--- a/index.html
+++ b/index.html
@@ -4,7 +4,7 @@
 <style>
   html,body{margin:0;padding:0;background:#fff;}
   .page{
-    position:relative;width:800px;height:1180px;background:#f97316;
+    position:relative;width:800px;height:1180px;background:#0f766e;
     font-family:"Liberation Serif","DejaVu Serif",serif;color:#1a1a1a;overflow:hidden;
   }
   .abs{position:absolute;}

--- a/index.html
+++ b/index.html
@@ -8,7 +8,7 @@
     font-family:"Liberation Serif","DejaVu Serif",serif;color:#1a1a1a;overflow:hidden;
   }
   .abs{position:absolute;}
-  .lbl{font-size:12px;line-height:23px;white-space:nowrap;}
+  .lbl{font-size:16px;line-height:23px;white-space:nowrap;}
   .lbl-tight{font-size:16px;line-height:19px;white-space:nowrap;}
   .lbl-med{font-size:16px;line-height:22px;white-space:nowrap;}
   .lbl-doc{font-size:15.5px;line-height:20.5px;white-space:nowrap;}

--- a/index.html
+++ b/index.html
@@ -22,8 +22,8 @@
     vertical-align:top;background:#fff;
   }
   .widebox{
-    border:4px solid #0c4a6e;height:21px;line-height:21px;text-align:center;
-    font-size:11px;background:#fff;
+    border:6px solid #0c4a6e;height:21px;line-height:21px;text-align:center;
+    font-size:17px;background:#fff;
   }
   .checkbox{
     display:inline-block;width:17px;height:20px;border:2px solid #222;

__EXERCISE DIRECTIONS__: An exact copy of the line containing "-22,8 +22,8 @@" and all lines after it, through the last line of the entries, is the required answer.

__EXPECTED ANSWER__:
@@ -22,8 +22,8 @@
     vertical-align:top;background:#fff;
   }
   .widebox{
-    border:4px solid #0c4a6e;height:21px;line-height:21px;text-align:center;
-    font-size:11px;background:#fff;
+    border:6px solid #0c4a6e;height:21px;line-height:21px;text-align:center;
+    font-size:17px;background:#fff;
   }
   .checkbox{
     display:inline-block;width:17px;height:20px;border:2px solid #222;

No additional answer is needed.